▶ THE PROBLEM:
Retype the data below exactly, skipping pictures.

▶ GIVEN DATA:
•••
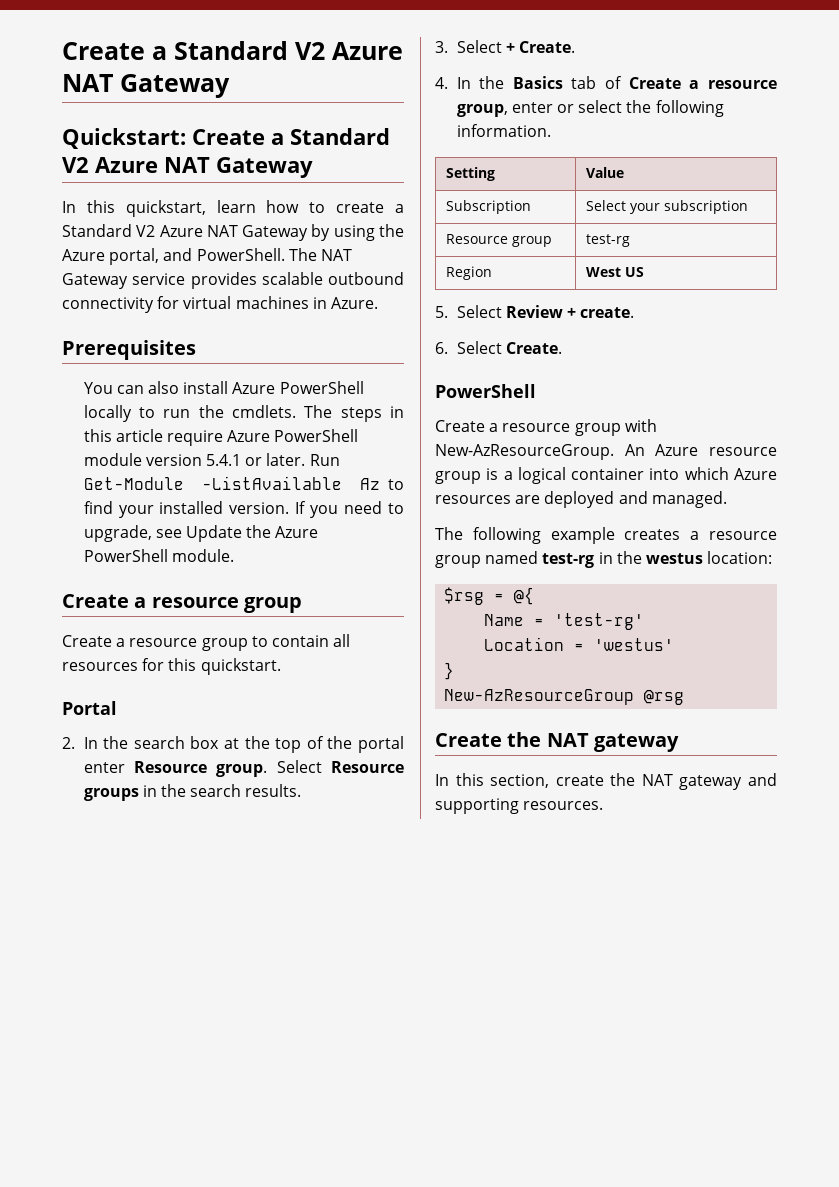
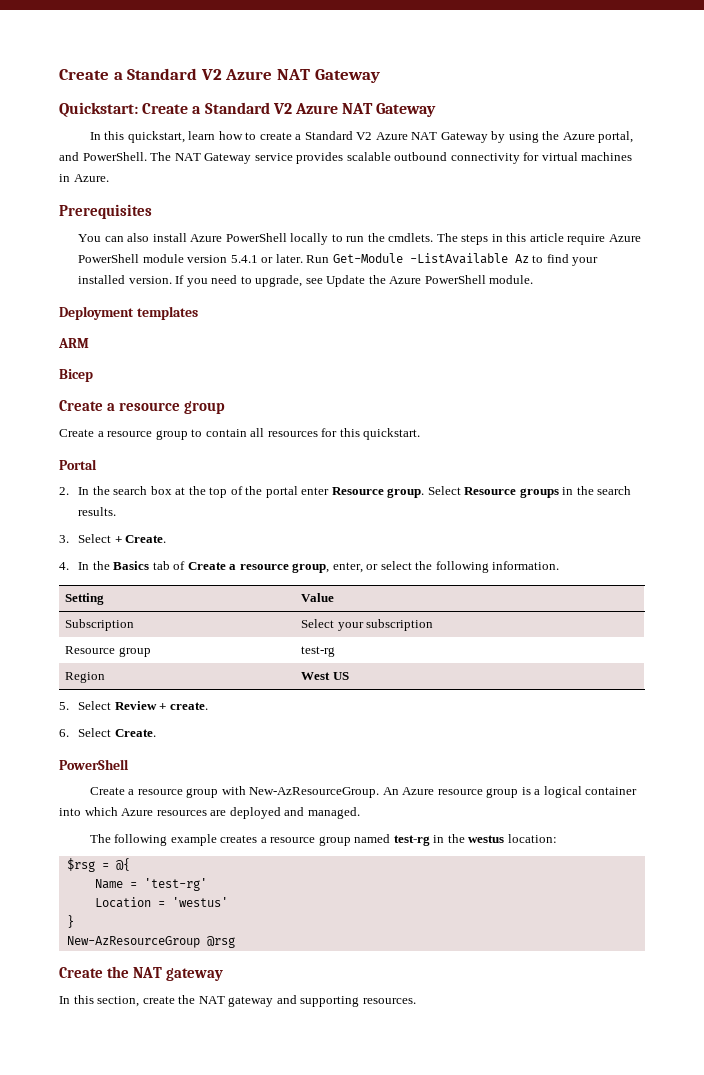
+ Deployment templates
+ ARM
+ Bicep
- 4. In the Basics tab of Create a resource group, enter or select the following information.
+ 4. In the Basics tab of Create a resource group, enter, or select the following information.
•••
▶ ANSWER BOX:
+ Deployment templates
+ ARM
+ Bicep
- 4. In the Basics tab of Create a resource group, enter or select the following information.
+ 4. In the Basics tab of Create a resource group, enter, or select the following information.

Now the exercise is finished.